* [Problem statement]
Copy every entry below verbatim, except for images.

(Data extracted from a collection)
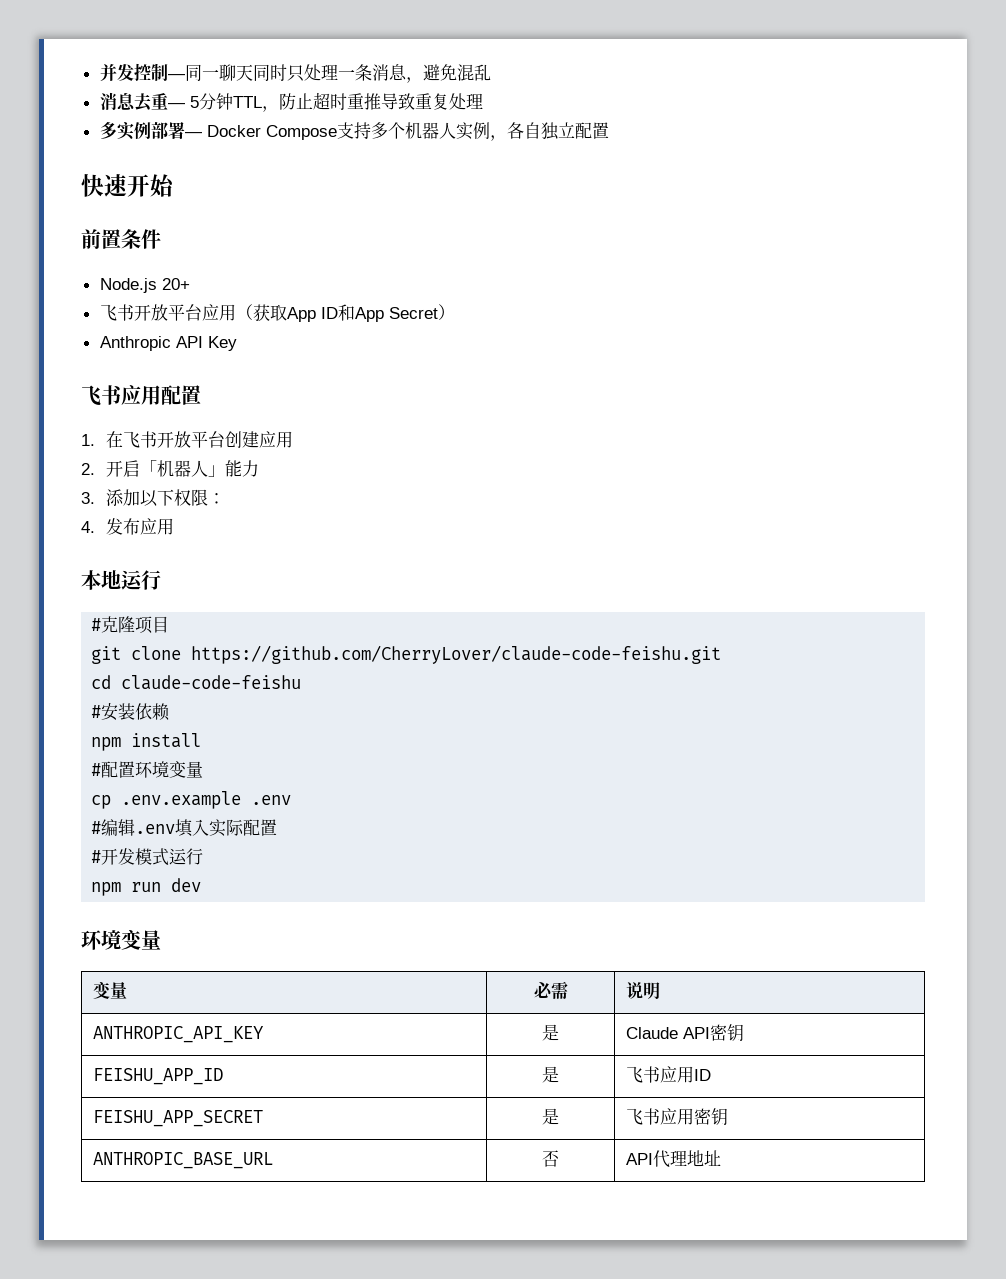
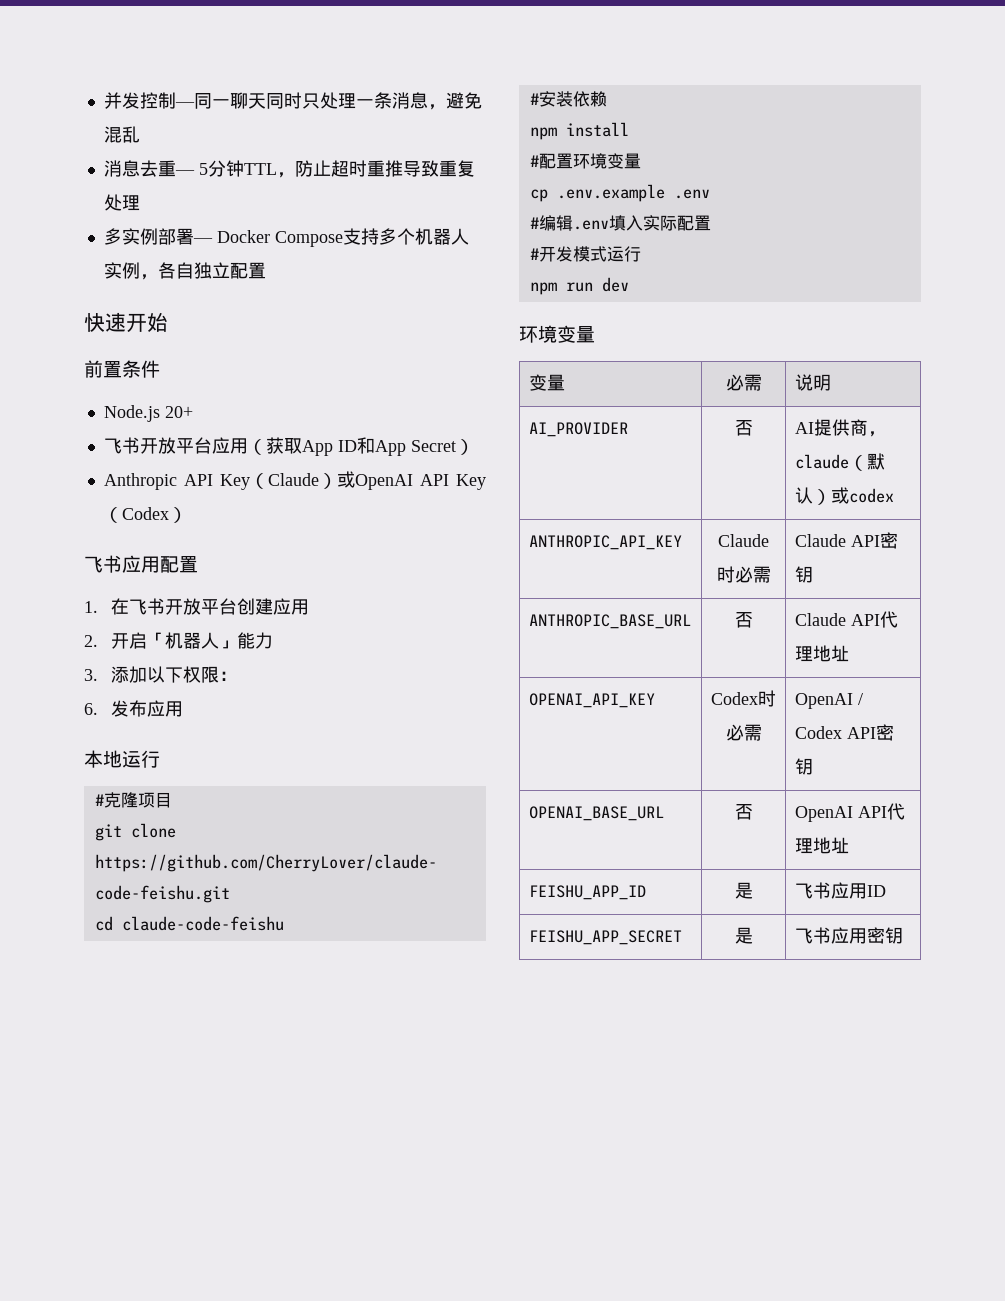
- Anthropic API Key
+ Anthropic API Key（Claude）或OpenAI API Key（Codex）
- 4.发布应用
+ 6.发布应用
+ AI_PROVIDER | 否 | AI提供商，claude（默认）或codex
- ANTHROPIC_API_KEY | 是 | Claude API密钥
+ ANTHROPIC_API_KEY | Claude时必需 | Claude API密钥
+ ANTHROPIC_BASE_URL | 否 | Claude API代理地址
+ OPENAI_API_KEY | Codex时必需 | OpenAI / Codex API密钥
+ OPENAI_BASE_URL | 否 | OpenAI API代理地址
- ANTHROPIC_BASE_URL | 否 | API代理地址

* [Reply]
- Anthropic API Key
+ Anthropic API Key（Claude）或OpenAI API Key（Codex）
- 4.发布应用
+ 6.发布应用
+ AI_PROVIDER | 否 | AI提供商，claude（默认）或codex
- ANTHROPIC_API_KEY | 是 | Claude API密钥
+ ANTHROPIC_API_KEY | Claude时必需 | Claude API密钥
+ ANTHROPIC_BASE_URL | 否 | Claude API代理地址
+ OPENAI_API_KEY | Codex时必需 | OpenAI / Codex API密钥
+ OPENAI_BASE_URL | 否 | OpenAI API代理地址
- ANTHROPIC_BASE_URL | 否 | API代理地址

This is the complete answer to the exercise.